Before the Second Vatican Council, it was not allowable to celebrate a nuptial Mass or impart a nuptial blessing during Advent or Lent. Only a wedding ceremony outside of Mass was permitted. Ought this former practice to influence our current practice?
The USCCB offer this information on the marriage section of their website:
There are no legal restrictions on when the Rite of Marriage may be celebrated, with the exception of the Triduum, as long as the various guidelines specific to the particular parish are respected. When the Rite of Marriage includes a Mass there are limitations as to dates and readings. . . . When a wedding coincides with a major feast the readings for that feast must be respected. Weddings during penitential seasons must respect the church tone and décor appropriate for the season.
The strictures of the Greek Orthodox Archdiocese of America, available on their website, are more narrow than the present regulations of the Roman Catholic Church. Personally, I find the Greek Orthodox policy admirable for its fidelity to a sense of sacred time. Following are their directives concerning days when marriage is not permitted:
Marriages are not performed on fast days or during fasting seasons; these include the Great Lent and Holy Week; August 1-15; August 29 (Beheading of St. John the Baptist); September 14 (Exaltation of the Holy Cross); and December 13-25. Nor are marriages celebrated on the day before and the day of a Great Feast of the Lord, including Theophany (January 5 and 6); Pascha; Pentecost; and Christmas (December 24 and 25). Marriages may be performed on these days only by permission of the diocesan Bishop.
When weddings are celebrated in Advent and Lent, many issues arise that do not surface at other times. How festive is too festive? What sort of flower arrangements are permissible? If it is a Friday night wedding, what food will be served at the reception? Perhaps the better, larger question is whether a nuptial Mass is really in keeping with the spirit of a Friday in Lent.
Musically, there are other dualities that yearn for reconciliation. The Gloria, for instance, is omitted on the Sundays of Lent and Advent; according to the third edition of the Roman Missal, however, the Gloria is prescribed for all weddings, even in the seasons of Lent and Advent. In another place, the Missal states that, “during Lent . . . the use of musical instruments is allowed only so as to support the singing.” Does this rule out instrumental music during weddings within Lent?

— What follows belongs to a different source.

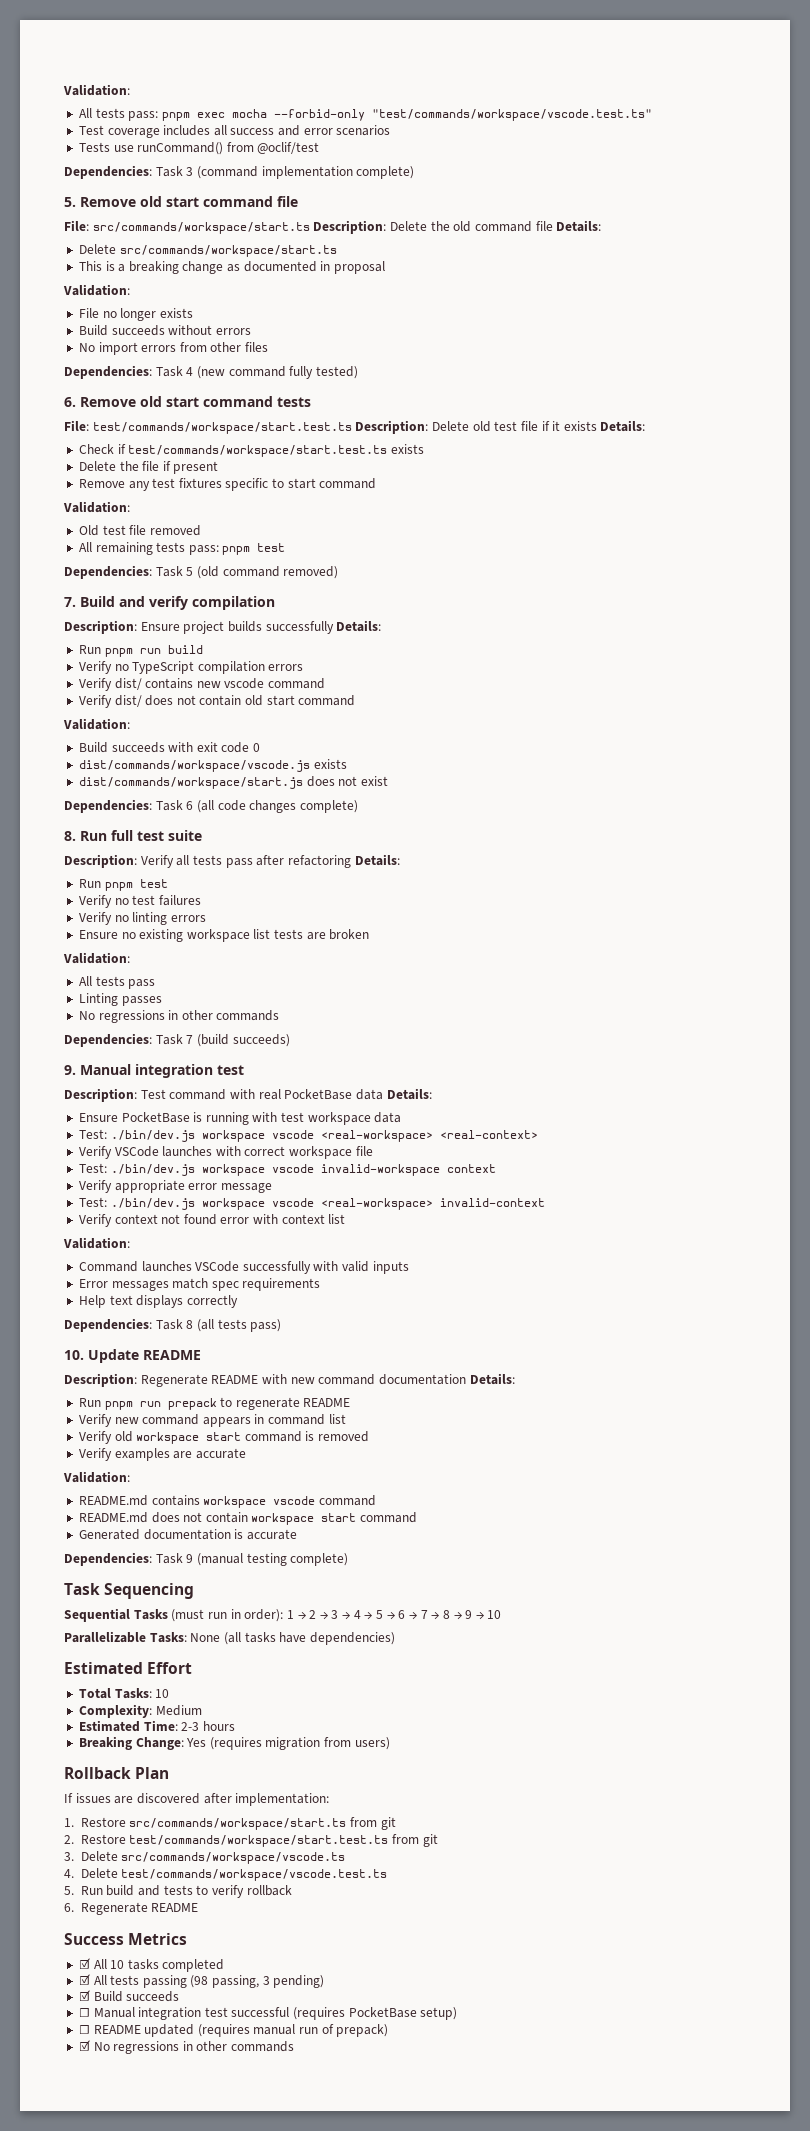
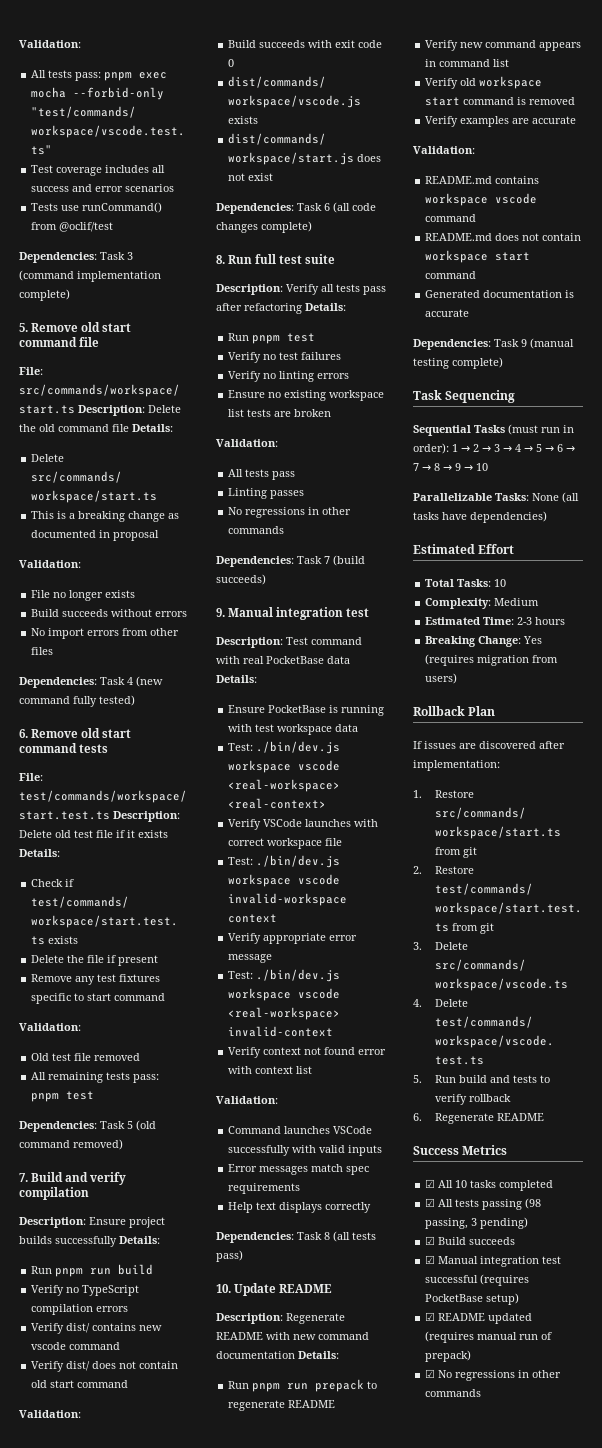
- ☐ Manual integration test successful (requires PocketBase setup)
+ ☑ Manual integration test successful (requires PocketBase setup)
- ☐ README updated (requires manual run of prepack)
+ ☑ README updated (requires manual run of prepack)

When celebrating a wedding in Lent, which takes precedence: the ritual or the season? It would seem that the ritual takes precedence, but its celebration ought to be mitigated by its seasonal context.

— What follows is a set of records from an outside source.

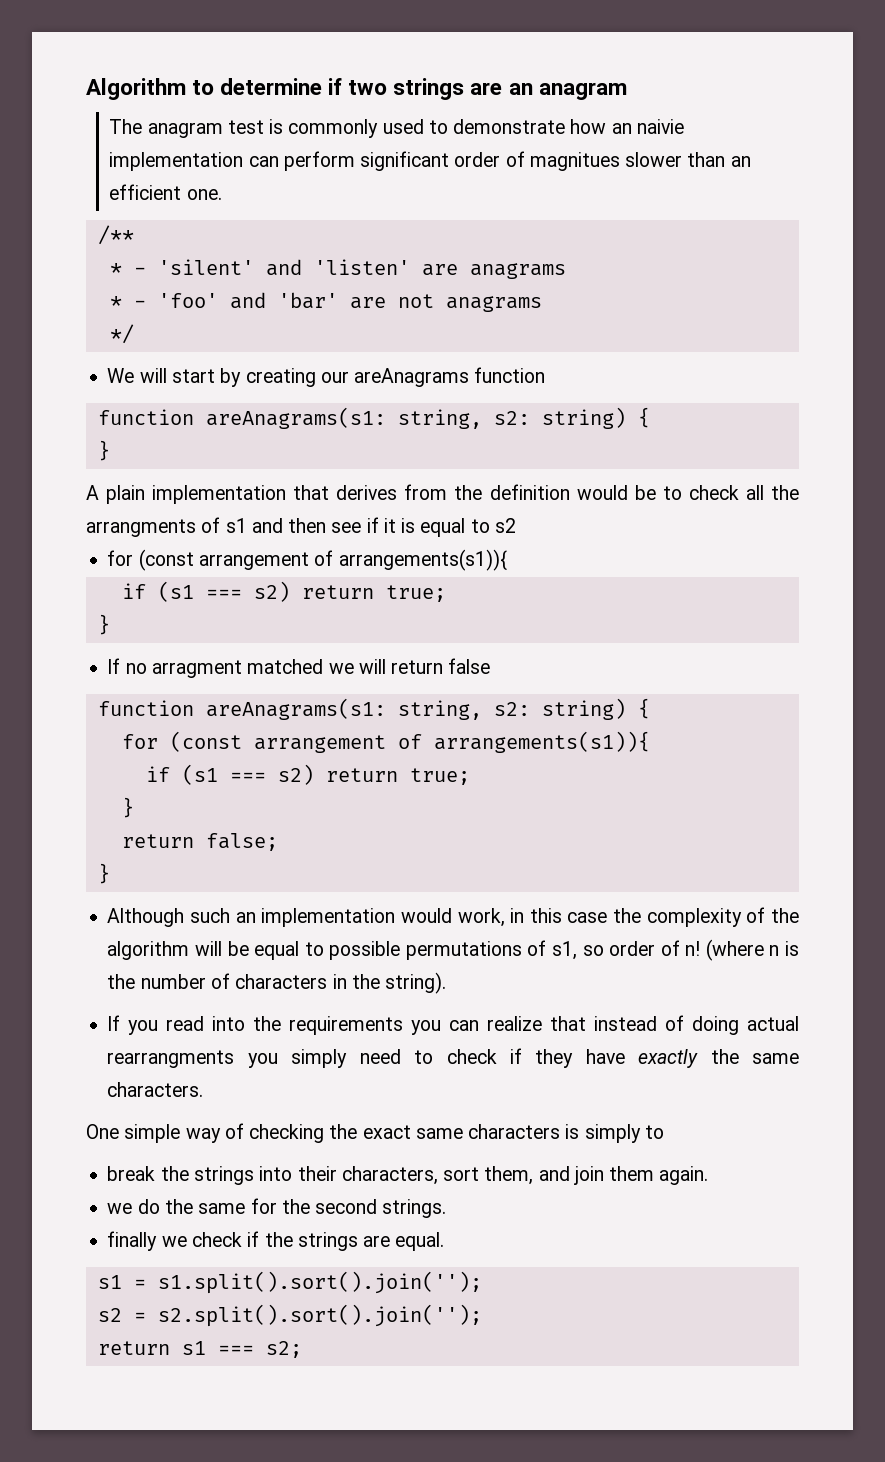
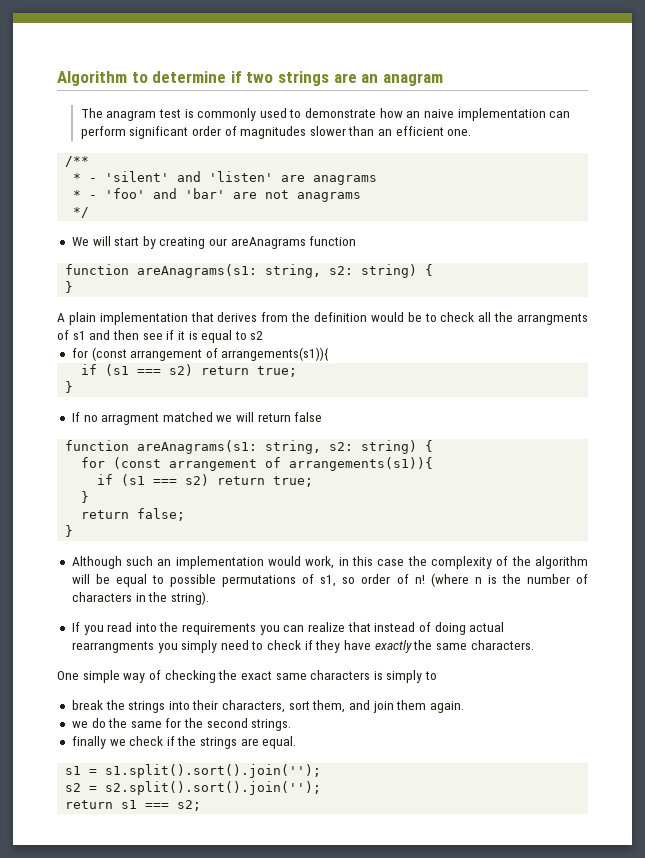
- The anagram test is commonly used to demonstrate how an naivie implementation can perform significant order of magnitues slower than an efficient one.
+ The anagram test is commonly used to demonstrate how an naive implementation can perform significant order of magnitudes slower than an efficient one.

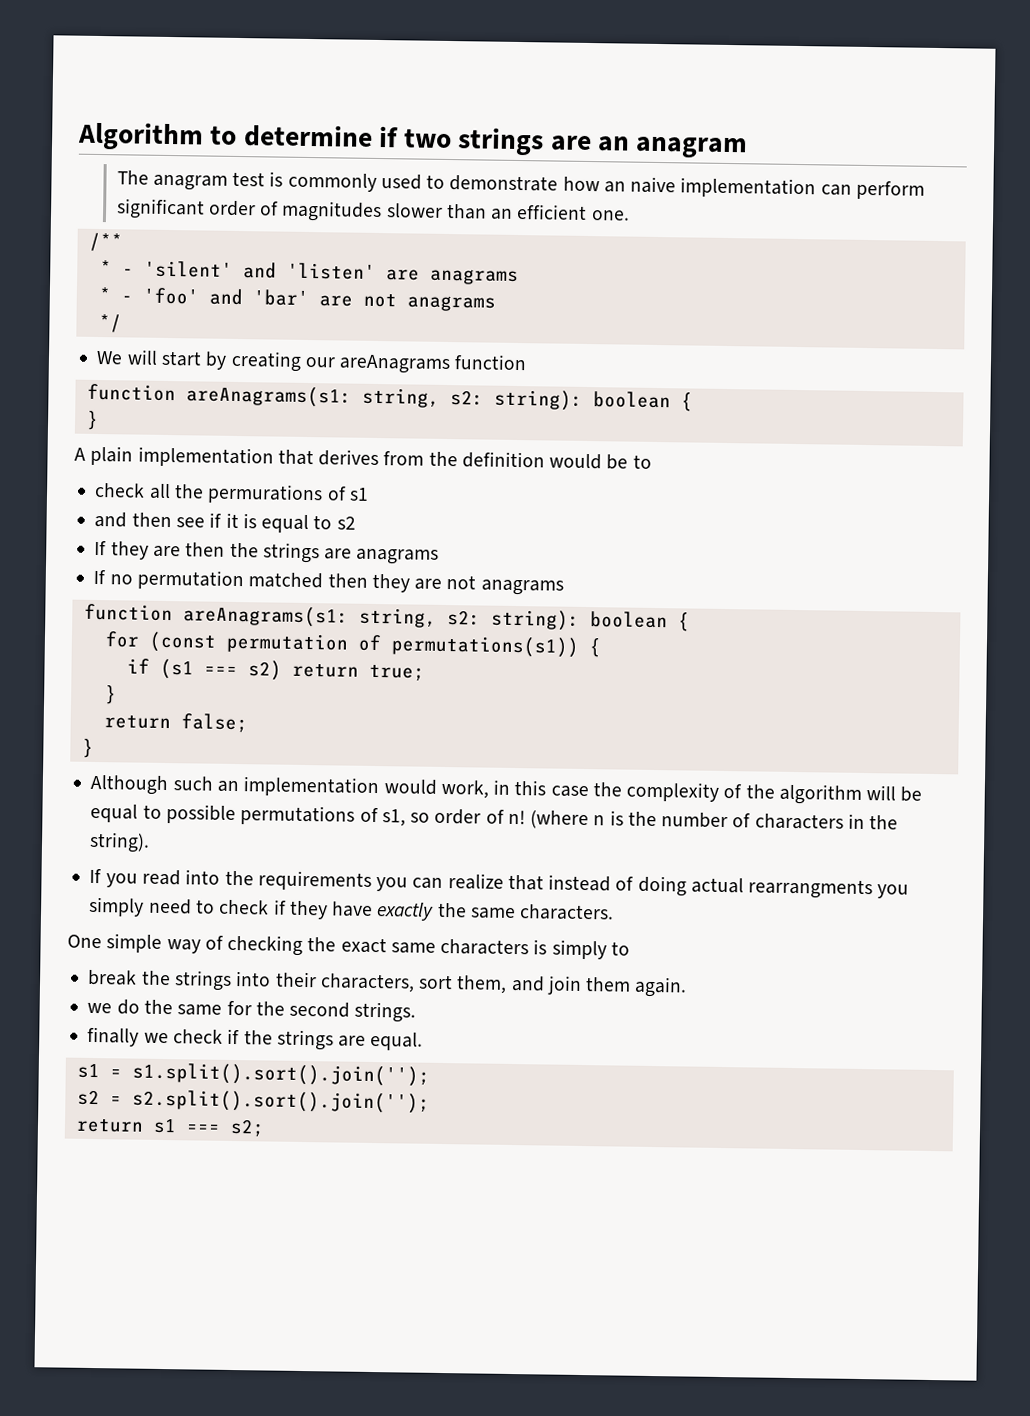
  We will start by creating our areAnagrams function
- function areAnagrams(s1: string, s2: string) {
+ function areAnagrams(s1: string, s2: string): boolean {
- A plain implementation that derives from the definition would be to check all the arrangments of s1 and then see if it is equal to s2
- for (const arrangement of arrangements(s1)){
- if (s1 === s2) return true;
- }
- If no arragment matched we will return false
- function areAnagrams(s1: string, s2: string) {
- for (const arrangement of arrangements(s1)){
+ A plain implementation that derives from the definition would be to
+ check all the permurations of s1
+ and then see if it is equal to s2
+ If they are then the strings are anagrams
+ If no permutation matched then they are not anagrams
+ function areAnagrams(s1: string, s2: string): boolean {
+ for (const permutation of permutations(s1)) {

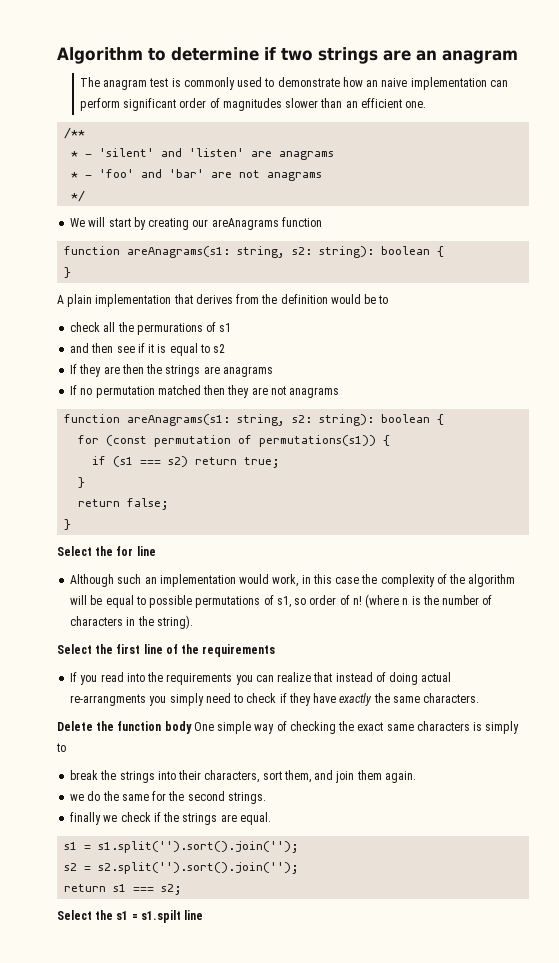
+ Select the for line
+ Select the first line of the requirements
- If you read into the requirements you can realize that instead of doing actual rearrangments you simply need to check if they have exactly the same characters.
+ If you read into the requirements you can realize that instead of doing actual re-arrangments you simply need to check if they have exactly the same characters.
- One simple way of checking the exact same characters is simply to
+ Delete the function body One simple way of checking the exact same characters is simply to
- s1 = s1.split().sort().join('');
+ s1 = s1.split('').sort().join('');
- s2 = s2.split().sort().join('');
+ s2 = s2.split('').sort().join('');
+ Select the s1 = s1.spilt line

Not many of the couples we deal with as priests and sacred musicians use the Liturgical Desk Calendar as their personal planner. For most, the cycle of the liturgical year probably registers as hardly a “blip” on their wedding preparation radar. It is therefore all the more incumbent upon us to be that “blip.” We could try not only to steer couples away from selecting a date in Advent or Lent, but perhaps even encourage them to choose a date during the Christmas or Easter seasons.
If we prepare ourselves well, the routine meetings we regularly schedule with couples can grow to be something more than occasions to arrange mundane details. They can become moments for formative catechesis, given in charity.